Hope At Last For The Railways!

by Bob MajiriOghene Etemiku

The Nigerian Railways is set to bounce back to life if the contract with CCECC as is being renegotiated by the transport minister sees the light of day.

Nigerians like Nathaniel Okoro, former managing director of the Nigerian Railway Corporation, NRC, and a host of others sad at the fate that befell the railways in recent times, may now have cause to be happy. The reason for this was not obvious at first. It was only last week that Biu Ibrahim, Transport Minister came out openly to tell Nigerians that unless Nigeria continued with the contract that Olusegun Obasanjo, former president signed with the Chinese company, China Civil Engineering Construction Company, CCECC, to the tune of $8.3billion, the nation stood to lose $1.2billion into the bargain. This much was revealed at the investigative public hearing conducted on the ailing railways by the House of Representatives Committee on Land transport.

The minister said that Obasanjo did not follow due process in the award of the contract to CCECC. ‘Our feeling was that the contract should have gone on a transparent tender process, and the normal process followed but he gave it to the Chinese company without any competitive bidding or tender. It was beyond our capacity because Mr. President just told us to go ahead as he was determined to give it to CCECC,” Holzius Monvic, the consultant who handled the transaction said.

The plan was for the CCECC to modernize the NRC. The first phase involved about 1,315 kilometers, km, of the double gauge lines from Kajola, Ogun State, the 181 km from Ilorin to Ibadan, the 270 km from Ilorin to Minna, the 360 km Minna-Abuja-Kaduna and finally the 305km from Kaduna to Kano.

But this plan went awry. The CCECC reneged on the agreement to provide a soft loan of N1billion, probably because of this allegation that CCECC had earmarked about 10 percent of $8.2billion in the construction of a cement plant in Nigeria. The Chinese suspended work thereafter and since then, pressure had been on road and air transport.
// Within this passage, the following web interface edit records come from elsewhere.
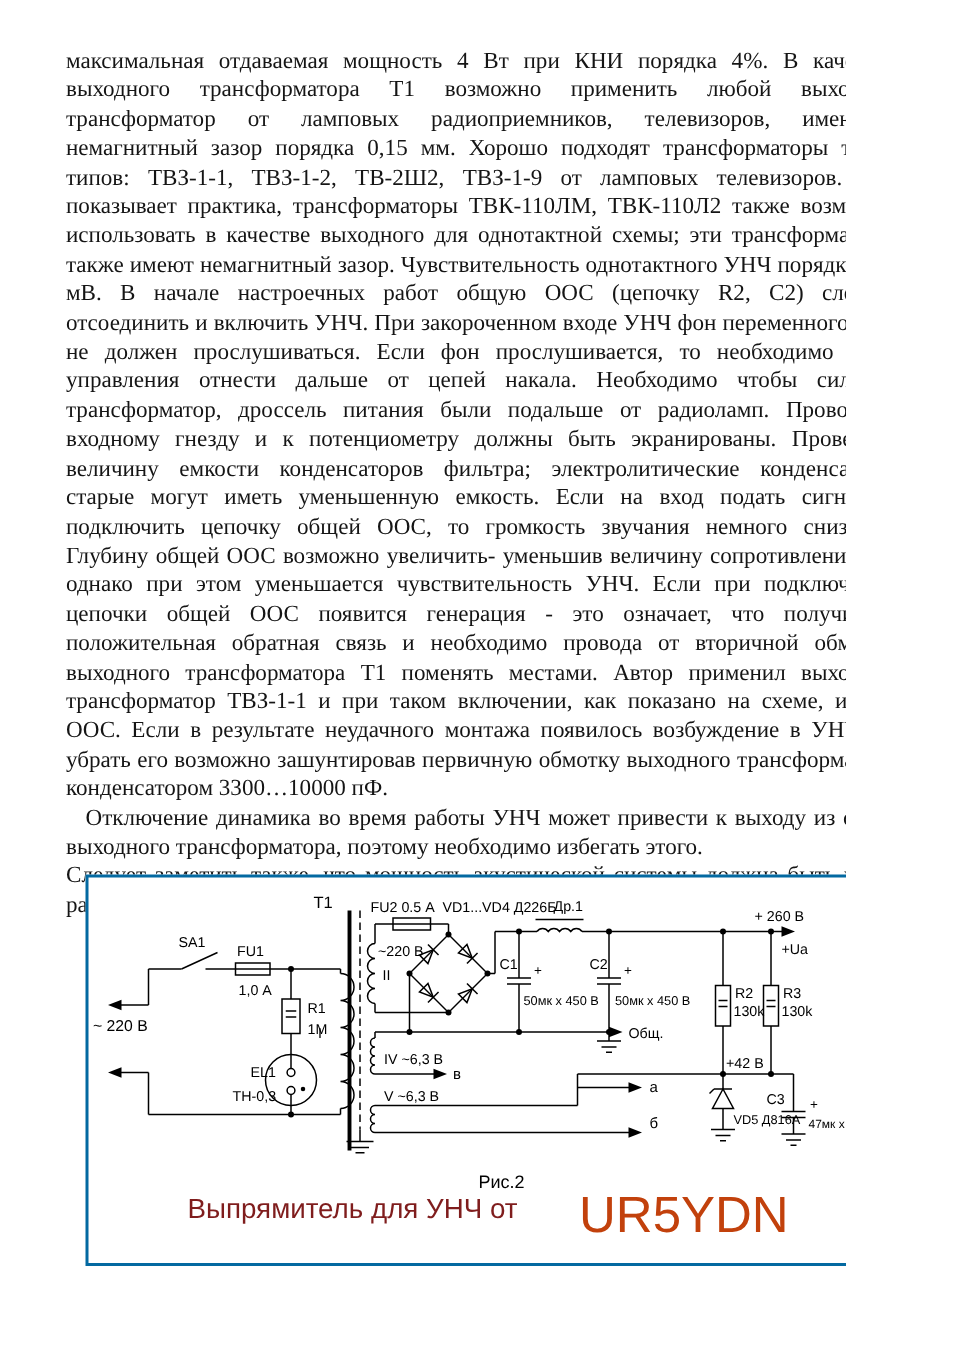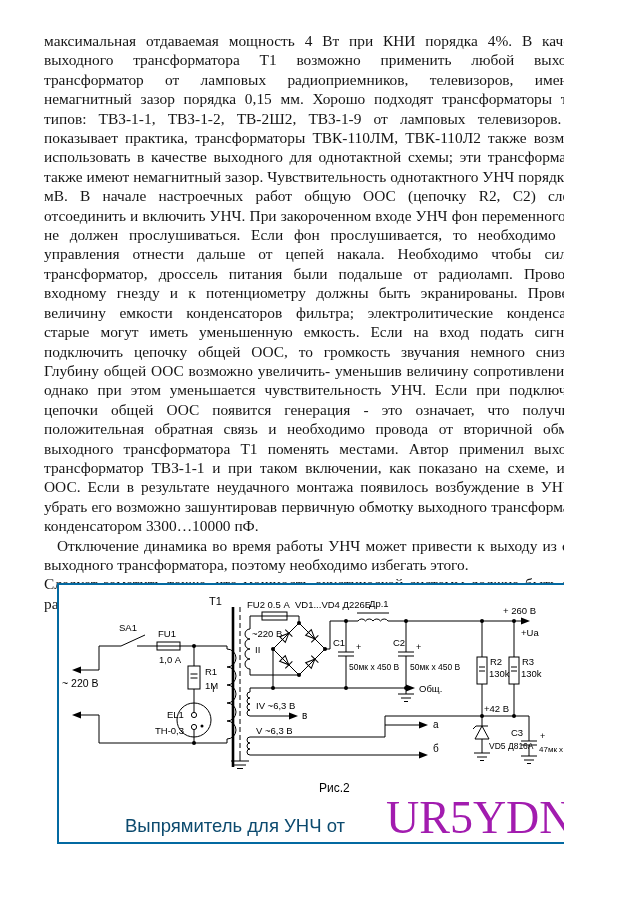--- a/index.html
+++ b/index.html
@@ -7,24 +7,24 @@
         font-family:"Liberation Serif", serif;color:#151515;}
   .body-text{position:absolute;left:44px;top:31px;width:554px;}
   .body-text p{margin:0;text-align:justify;font-size:15.4px;line-height:19.4px;}
   .body-text p.ind{text-indent:13px;}
   .figure-box{position:absolute;left:57px;top:583px;width:529px;height:257px;
               border:2px solid #0369a1;background:#fff;}
   .schematic{position:absolute;left:0;top:0;}
   .lbl{font-family:"Liberation Sans", sans-serif;fill:#000;}
   .fig-caption{position:absolute;left:260px;top:196px;font-family:"Liberation Sans",sans-serif;
                font-size:12px;color:#000;}
-  .fig-green{position:absolute;left:66px;top:230px;font-family:"Liberation Sans",sans-serif;
-             font-size:18.5px;color:#0c4a6e;}
-  .fig-callsign{position:absolute;left:327px;top:206px;font-family:Liberation Serif, serif;
-                font-size:46px;color:#a21caf;}
+  .fig-green{position:absolute;left:66px;top:210px;font-family:"Liberation Sans",sans-serif;
+             font-size:18.5px;color:#7f1d1d;}
+  .fig-callsign{position:absolute;left:327px;top:206px;font-family:Liberation Sans, sans-serif;
+                font-size:34px;color:#c2410c;}
   svg line, svg path, svg polyline{stroke:#000;stroke-width:1;fill:none;}
   svg rect{stroke:#000;stroke-width:1;fill:#fff;}
   svg .nofill{fill:none;}
   svg .dot{fill:#000;stroke:none;}
   svg .arr{fill:#000;stroke:none;}
   svg .thick{stroke-width:2.6;}
   svg .dash{stroke-dasharray:5,3;}
 </style>
 </head>
 <body>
Analysts who spoke with the magazine before the House of Representatives Committee on Land transport sat last week said that before the Committee approved another N2.7billion under the 2009 Appropriation Bill for the railways, it should consider whether spending all of that money would impact positively on the economy. From all indications, the move made by the minister to proceed with the contract with the CCECC sends signals that House Committee has already answered that question and is ready to resuscitate the railways.